[[ MATERIAL FOR THE TASK, beginning ]]

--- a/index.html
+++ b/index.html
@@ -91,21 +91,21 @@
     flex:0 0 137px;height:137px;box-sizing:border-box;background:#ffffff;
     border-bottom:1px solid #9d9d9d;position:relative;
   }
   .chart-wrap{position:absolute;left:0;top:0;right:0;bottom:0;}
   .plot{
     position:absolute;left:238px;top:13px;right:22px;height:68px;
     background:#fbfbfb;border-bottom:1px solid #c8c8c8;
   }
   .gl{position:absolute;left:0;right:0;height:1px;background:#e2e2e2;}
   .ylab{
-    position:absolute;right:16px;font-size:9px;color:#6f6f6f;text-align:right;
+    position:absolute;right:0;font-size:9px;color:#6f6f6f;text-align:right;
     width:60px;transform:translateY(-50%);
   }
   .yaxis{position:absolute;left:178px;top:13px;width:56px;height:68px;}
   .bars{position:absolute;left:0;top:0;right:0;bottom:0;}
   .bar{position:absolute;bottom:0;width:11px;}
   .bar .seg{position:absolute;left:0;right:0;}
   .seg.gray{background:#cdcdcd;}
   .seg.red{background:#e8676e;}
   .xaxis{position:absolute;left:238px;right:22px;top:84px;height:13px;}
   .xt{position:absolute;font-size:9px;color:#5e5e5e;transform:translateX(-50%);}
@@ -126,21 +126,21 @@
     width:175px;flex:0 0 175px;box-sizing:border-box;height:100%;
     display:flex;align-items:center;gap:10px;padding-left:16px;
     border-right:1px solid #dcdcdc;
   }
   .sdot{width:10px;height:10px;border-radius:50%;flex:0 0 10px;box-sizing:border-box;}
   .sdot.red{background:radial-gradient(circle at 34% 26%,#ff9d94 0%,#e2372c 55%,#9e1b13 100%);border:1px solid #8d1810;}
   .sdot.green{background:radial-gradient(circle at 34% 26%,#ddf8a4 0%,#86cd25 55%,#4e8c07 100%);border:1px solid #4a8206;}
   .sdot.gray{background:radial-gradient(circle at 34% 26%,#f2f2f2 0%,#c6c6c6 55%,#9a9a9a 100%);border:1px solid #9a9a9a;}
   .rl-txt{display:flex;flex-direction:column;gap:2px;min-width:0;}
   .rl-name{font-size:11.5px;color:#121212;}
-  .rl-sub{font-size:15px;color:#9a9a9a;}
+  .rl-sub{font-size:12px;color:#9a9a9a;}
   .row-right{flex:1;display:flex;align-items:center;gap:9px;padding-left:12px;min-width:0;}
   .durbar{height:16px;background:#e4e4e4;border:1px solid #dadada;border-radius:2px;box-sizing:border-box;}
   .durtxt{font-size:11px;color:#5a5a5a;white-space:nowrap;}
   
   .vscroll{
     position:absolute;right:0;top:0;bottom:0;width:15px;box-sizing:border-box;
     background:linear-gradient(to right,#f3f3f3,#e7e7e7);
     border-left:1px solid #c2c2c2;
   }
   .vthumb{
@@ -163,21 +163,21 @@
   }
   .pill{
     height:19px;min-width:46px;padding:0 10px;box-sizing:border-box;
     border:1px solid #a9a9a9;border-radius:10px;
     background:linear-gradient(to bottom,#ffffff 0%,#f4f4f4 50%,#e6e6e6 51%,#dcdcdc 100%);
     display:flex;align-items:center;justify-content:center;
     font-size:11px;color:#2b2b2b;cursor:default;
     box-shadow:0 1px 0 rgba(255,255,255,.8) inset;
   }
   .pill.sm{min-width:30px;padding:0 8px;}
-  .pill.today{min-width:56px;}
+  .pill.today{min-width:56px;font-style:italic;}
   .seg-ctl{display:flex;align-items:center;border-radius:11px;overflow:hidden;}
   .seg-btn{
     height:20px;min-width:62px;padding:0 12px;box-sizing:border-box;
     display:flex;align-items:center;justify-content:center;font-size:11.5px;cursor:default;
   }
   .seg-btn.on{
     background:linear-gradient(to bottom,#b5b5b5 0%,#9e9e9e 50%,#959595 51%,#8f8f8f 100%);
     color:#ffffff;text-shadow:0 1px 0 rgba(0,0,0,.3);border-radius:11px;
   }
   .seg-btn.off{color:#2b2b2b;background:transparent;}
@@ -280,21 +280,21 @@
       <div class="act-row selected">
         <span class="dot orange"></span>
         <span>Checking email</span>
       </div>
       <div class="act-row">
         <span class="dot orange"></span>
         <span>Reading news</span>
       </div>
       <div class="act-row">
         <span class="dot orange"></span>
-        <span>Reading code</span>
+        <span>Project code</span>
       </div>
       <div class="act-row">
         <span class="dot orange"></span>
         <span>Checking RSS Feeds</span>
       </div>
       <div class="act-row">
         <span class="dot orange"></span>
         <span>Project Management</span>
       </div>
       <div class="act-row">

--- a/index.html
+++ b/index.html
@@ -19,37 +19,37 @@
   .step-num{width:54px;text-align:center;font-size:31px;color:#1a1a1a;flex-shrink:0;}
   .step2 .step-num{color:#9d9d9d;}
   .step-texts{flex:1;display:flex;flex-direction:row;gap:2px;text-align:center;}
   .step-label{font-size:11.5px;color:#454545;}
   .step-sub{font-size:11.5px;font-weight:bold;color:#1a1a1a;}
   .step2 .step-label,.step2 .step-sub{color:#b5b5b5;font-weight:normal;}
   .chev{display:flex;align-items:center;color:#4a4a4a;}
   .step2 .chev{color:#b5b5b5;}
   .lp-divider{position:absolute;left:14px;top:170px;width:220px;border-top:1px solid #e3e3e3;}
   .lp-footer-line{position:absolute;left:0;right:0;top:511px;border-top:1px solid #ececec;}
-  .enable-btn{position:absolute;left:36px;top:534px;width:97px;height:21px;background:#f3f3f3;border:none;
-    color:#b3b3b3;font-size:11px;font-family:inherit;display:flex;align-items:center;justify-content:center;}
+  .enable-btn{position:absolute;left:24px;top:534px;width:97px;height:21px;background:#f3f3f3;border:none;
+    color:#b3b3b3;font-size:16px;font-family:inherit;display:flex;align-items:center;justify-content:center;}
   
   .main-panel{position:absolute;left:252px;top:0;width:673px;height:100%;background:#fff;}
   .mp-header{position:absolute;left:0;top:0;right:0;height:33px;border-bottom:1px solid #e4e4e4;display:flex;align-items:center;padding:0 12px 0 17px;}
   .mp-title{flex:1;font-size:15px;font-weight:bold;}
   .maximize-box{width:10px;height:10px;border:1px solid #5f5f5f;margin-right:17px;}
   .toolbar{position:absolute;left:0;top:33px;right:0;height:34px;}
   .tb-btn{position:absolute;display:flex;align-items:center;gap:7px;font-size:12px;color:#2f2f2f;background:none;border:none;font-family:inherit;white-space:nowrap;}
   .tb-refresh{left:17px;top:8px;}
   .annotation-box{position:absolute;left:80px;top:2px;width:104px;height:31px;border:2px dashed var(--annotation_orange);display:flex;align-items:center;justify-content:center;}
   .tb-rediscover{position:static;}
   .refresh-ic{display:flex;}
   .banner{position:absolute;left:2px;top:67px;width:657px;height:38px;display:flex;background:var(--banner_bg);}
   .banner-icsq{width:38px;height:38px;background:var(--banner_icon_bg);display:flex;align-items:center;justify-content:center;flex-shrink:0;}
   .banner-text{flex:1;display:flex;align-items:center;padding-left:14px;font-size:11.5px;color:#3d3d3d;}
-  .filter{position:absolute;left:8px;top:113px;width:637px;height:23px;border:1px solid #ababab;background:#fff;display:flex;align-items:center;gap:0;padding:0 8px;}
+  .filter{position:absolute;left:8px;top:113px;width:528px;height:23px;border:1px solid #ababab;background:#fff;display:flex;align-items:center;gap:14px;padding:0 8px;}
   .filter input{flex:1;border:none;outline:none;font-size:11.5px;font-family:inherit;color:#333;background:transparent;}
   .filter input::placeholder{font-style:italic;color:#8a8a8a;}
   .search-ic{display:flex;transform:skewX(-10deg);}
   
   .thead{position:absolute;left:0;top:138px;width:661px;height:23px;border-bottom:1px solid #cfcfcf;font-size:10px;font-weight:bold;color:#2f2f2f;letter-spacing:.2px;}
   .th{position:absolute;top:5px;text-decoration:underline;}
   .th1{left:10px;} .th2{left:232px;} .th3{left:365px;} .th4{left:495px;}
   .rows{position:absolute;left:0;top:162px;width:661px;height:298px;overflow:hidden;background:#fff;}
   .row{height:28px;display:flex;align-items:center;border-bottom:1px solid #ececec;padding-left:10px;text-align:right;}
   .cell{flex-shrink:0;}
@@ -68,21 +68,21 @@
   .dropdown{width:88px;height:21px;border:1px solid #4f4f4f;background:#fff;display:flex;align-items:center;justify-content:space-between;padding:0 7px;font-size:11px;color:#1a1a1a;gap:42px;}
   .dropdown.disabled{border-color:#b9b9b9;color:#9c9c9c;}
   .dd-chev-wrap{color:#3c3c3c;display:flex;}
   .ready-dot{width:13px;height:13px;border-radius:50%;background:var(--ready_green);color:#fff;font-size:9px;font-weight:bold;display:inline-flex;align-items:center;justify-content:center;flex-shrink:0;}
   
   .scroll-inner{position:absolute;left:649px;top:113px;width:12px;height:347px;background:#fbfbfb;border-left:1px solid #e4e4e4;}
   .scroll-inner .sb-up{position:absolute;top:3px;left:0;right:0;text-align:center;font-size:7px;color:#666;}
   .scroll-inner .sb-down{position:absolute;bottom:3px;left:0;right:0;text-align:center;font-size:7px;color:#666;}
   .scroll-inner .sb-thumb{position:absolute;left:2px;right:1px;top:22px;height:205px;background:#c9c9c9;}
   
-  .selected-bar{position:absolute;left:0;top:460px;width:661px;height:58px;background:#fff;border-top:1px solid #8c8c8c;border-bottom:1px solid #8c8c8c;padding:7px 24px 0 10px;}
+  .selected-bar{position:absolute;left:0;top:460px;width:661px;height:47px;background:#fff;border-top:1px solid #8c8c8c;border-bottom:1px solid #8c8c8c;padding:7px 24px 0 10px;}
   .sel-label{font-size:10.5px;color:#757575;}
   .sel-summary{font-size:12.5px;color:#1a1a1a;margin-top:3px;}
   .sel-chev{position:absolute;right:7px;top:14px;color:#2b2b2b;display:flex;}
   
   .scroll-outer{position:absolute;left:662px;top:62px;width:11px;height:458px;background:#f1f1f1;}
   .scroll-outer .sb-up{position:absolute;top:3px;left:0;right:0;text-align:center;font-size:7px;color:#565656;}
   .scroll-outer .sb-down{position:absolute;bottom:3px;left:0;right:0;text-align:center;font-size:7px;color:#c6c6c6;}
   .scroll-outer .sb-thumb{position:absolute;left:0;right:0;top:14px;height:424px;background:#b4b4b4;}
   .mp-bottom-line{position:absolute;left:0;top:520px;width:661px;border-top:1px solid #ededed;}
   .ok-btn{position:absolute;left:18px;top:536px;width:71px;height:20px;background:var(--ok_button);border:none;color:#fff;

[[ MATERIAL FOR THE TASK, end ]]

WHAT TO PRODUCE | Every line of the entries above that holds "gradient" should be copied out.

RESULT BELOW |
   .sdot.red{background:radial-gradient(circle at 34% 26%,#ff9d94 0%,#e2372c 55%,#9e1b13 100%);border:1px solid #8d1810;}
   .sdot.green{background:radial-gradient(circle at 34% 26%,#ddf8a4 0%,#86cd25 55%,#4e8c07 100%);border:1px solid #4a8206;}
   .sdot.gray{background:radial-gradient(circle at 34% 26%,#f2f2f2 0%,#c6c6c6 55%,#9a9a9a 100%);border:1px solid #9a9a9a;}
     background:linear-gradient(to right,#f3f3f3,#e7e7e7);
     background:linear-gradient(to bottom,#ffffff 0%,#f4f4f4 50%,#e6e6e6 51%,#dcdcdc 100%);
     background:linear-gradient(to bottom,#b5b5b5 0%,#9e9e9e 50%,#959595 51%,#8f8f8f 100%);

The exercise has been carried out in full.